▸ EXERCISE DIRECTIONS
Show every line in the records below that contains the word "rule".

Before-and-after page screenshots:
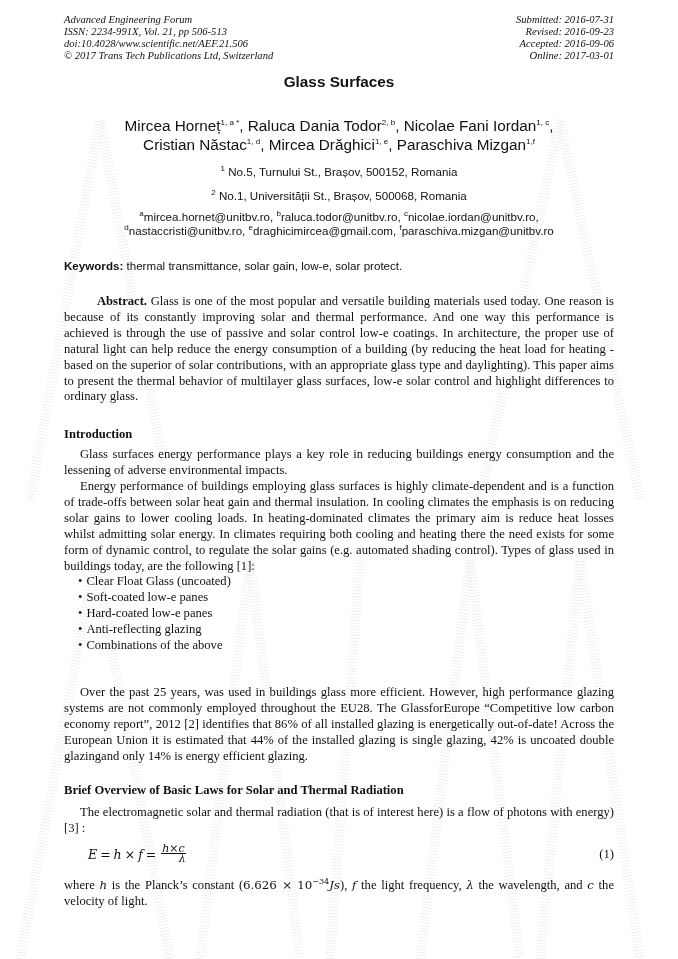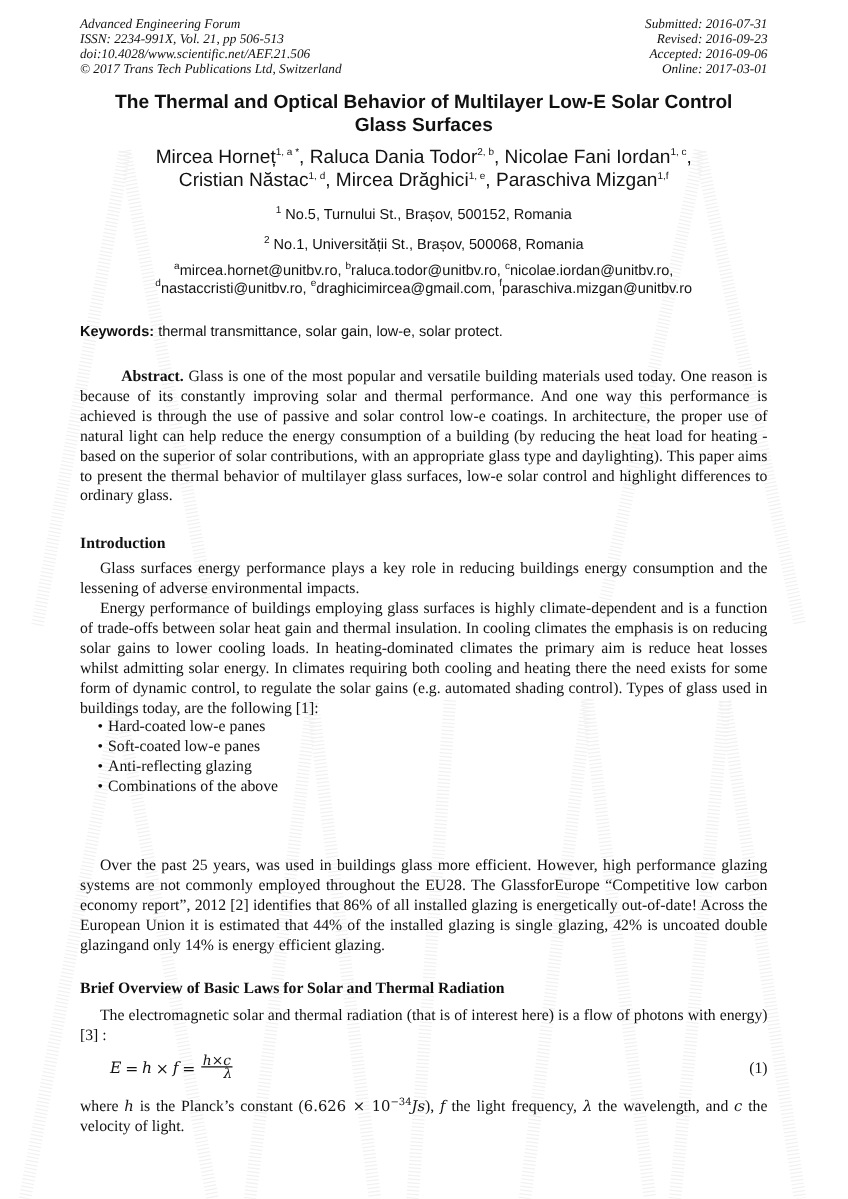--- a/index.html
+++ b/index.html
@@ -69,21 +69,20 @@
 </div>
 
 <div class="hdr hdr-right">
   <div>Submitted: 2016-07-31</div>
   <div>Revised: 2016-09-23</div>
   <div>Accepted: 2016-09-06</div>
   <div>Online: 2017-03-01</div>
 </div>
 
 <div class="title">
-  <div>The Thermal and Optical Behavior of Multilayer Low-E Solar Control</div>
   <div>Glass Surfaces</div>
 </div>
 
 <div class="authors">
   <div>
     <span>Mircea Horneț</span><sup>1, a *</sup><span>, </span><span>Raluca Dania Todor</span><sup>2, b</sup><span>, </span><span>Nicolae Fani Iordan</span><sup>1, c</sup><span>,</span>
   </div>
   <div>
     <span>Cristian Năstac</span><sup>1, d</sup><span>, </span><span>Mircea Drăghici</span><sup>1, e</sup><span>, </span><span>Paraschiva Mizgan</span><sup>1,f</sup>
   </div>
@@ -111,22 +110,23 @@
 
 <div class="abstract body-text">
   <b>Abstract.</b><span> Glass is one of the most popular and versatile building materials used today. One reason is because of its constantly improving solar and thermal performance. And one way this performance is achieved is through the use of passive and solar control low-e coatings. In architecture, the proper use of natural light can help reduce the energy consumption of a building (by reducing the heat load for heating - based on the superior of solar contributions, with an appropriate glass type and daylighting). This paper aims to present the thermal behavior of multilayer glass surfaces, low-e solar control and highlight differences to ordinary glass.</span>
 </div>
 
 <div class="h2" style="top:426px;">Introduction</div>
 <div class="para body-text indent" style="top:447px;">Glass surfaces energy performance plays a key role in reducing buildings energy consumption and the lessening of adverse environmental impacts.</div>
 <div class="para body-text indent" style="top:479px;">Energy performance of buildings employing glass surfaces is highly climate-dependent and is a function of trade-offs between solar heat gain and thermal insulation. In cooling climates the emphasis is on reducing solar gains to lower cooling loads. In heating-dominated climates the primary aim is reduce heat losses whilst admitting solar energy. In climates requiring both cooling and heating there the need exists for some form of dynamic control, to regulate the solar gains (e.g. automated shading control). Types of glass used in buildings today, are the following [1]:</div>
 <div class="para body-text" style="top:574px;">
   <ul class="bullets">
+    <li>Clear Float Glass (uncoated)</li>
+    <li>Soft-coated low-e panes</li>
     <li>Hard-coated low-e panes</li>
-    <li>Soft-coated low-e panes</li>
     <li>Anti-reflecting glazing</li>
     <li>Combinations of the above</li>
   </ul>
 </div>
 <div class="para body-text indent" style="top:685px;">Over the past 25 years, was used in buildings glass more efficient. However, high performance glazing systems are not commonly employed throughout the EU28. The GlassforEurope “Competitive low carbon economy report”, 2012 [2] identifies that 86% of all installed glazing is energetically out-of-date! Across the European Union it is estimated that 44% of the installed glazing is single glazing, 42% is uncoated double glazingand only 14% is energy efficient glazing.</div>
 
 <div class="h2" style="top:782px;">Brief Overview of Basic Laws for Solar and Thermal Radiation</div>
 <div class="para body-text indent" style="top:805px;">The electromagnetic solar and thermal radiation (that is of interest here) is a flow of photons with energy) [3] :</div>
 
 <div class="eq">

...

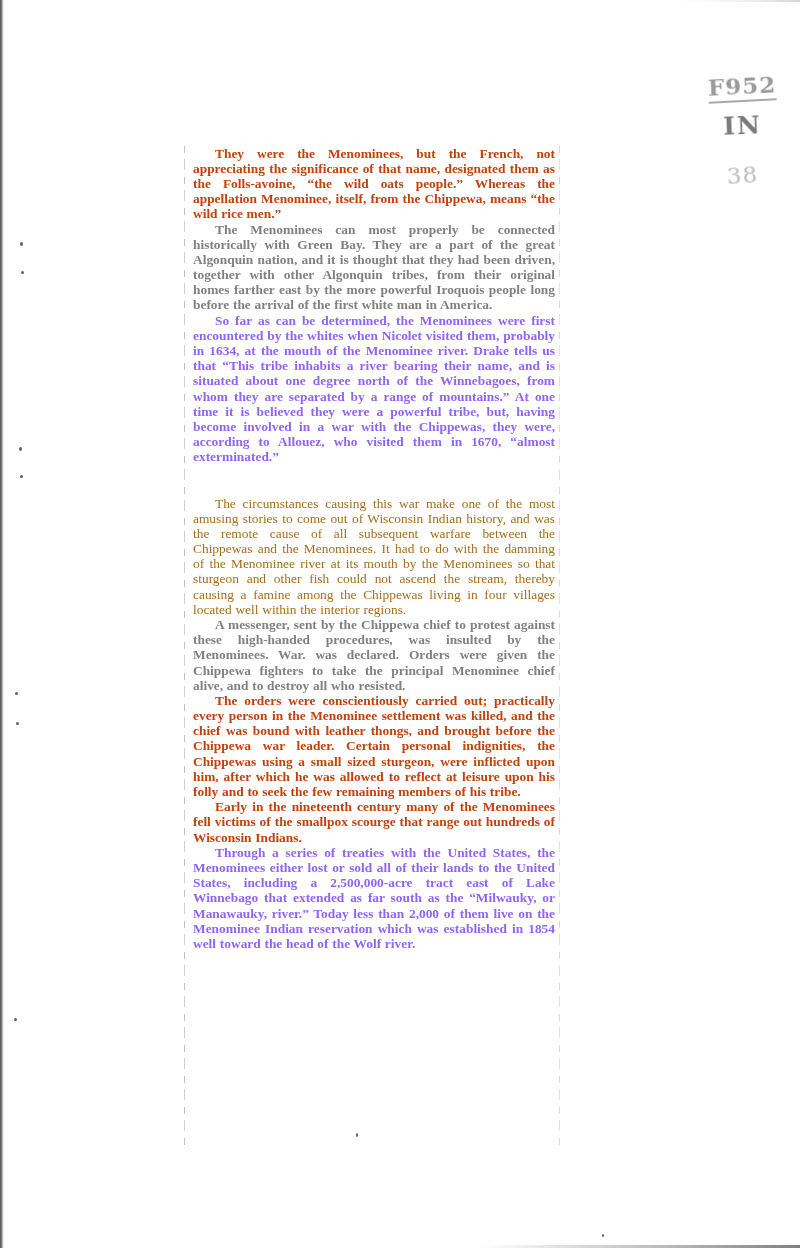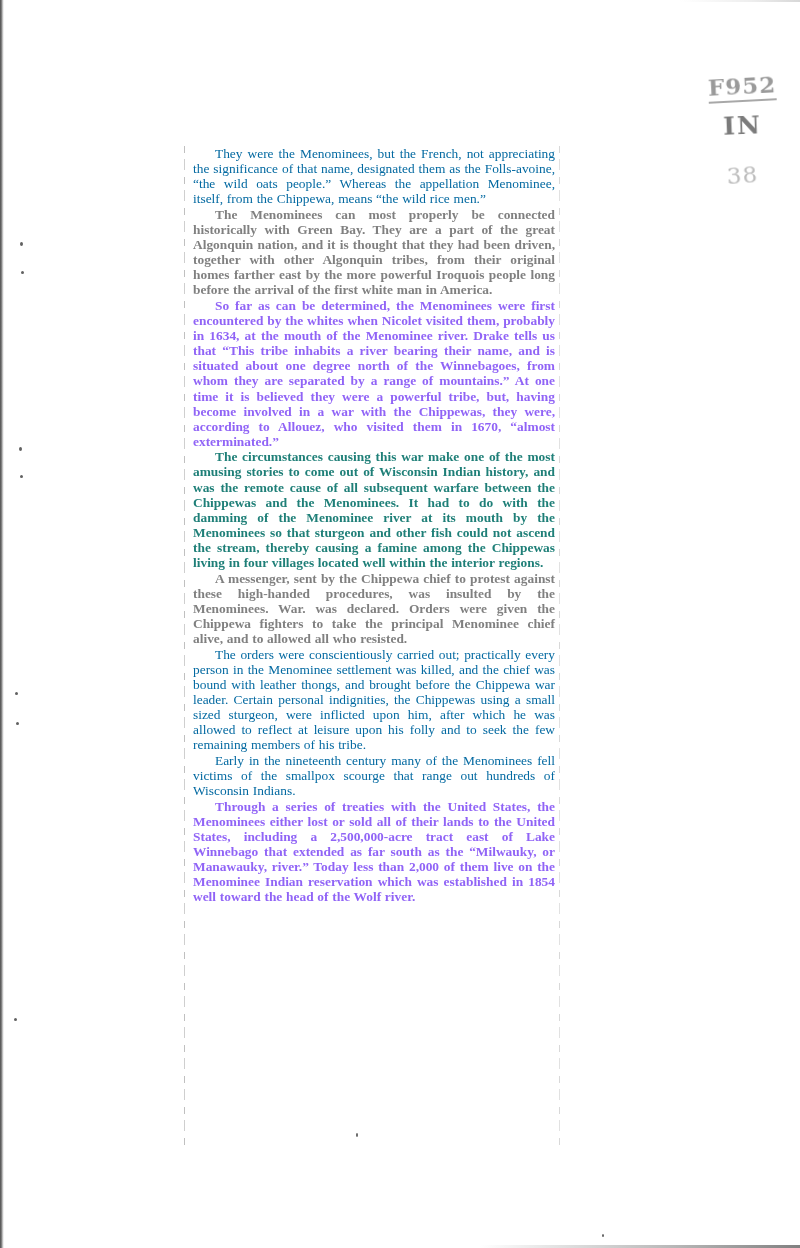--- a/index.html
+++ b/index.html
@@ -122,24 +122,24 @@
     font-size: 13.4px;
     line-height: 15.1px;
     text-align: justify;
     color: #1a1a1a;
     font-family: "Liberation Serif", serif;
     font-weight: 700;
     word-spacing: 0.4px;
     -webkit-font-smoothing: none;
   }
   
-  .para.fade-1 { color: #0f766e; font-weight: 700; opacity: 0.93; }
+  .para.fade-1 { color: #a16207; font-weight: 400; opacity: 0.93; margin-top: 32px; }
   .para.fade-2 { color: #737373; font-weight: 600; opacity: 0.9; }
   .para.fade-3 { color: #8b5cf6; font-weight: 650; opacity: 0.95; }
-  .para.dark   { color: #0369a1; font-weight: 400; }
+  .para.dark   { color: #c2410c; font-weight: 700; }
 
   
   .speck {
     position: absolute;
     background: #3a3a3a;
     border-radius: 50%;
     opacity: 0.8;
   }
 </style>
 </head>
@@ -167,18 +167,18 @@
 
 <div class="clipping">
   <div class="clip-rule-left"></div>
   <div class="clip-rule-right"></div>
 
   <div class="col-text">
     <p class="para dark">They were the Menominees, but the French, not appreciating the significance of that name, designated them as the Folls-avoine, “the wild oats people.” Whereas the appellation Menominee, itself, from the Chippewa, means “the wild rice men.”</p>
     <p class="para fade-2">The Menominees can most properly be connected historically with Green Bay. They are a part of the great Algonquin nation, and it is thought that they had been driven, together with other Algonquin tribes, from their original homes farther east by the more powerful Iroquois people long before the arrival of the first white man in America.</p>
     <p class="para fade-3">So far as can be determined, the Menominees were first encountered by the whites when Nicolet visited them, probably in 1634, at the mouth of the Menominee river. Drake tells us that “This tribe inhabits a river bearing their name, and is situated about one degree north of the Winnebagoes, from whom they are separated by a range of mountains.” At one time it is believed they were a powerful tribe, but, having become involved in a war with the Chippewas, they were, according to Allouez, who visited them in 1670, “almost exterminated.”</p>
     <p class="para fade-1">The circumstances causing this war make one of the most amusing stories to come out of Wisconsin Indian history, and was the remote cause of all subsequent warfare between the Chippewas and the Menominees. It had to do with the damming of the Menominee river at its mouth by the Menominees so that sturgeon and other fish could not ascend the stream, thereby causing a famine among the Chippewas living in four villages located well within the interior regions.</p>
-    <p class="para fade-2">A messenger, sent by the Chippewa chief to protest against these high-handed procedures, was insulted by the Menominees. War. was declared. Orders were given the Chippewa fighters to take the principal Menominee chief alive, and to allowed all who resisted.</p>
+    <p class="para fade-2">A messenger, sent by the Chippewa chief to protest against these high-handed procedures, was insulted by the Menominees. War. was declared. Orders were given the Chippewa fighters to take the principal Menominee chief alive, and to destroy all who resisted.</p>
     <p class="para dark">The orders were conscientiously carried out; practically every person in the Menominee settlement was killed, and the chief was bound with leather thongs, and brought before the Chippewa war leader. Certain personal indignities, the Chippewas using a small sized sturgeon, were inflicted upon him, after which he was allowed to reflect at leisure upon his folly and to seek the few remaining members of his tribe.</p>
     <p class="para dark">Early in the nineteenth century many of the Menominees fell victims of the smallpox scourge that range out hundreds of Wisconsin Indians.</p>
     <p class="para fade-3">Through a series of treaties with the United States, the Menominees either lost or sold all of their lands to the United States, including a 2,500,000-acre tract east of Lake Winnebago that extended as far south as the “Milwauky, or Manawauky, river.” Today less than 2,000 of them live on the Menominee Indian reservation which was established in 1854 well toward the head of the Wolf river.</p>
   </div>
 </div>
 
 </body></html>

▸ ANSWER TO THIS PROBLEM
   <div class="clip-rule-left"></div>
   <div class="clip-rule-right"></div>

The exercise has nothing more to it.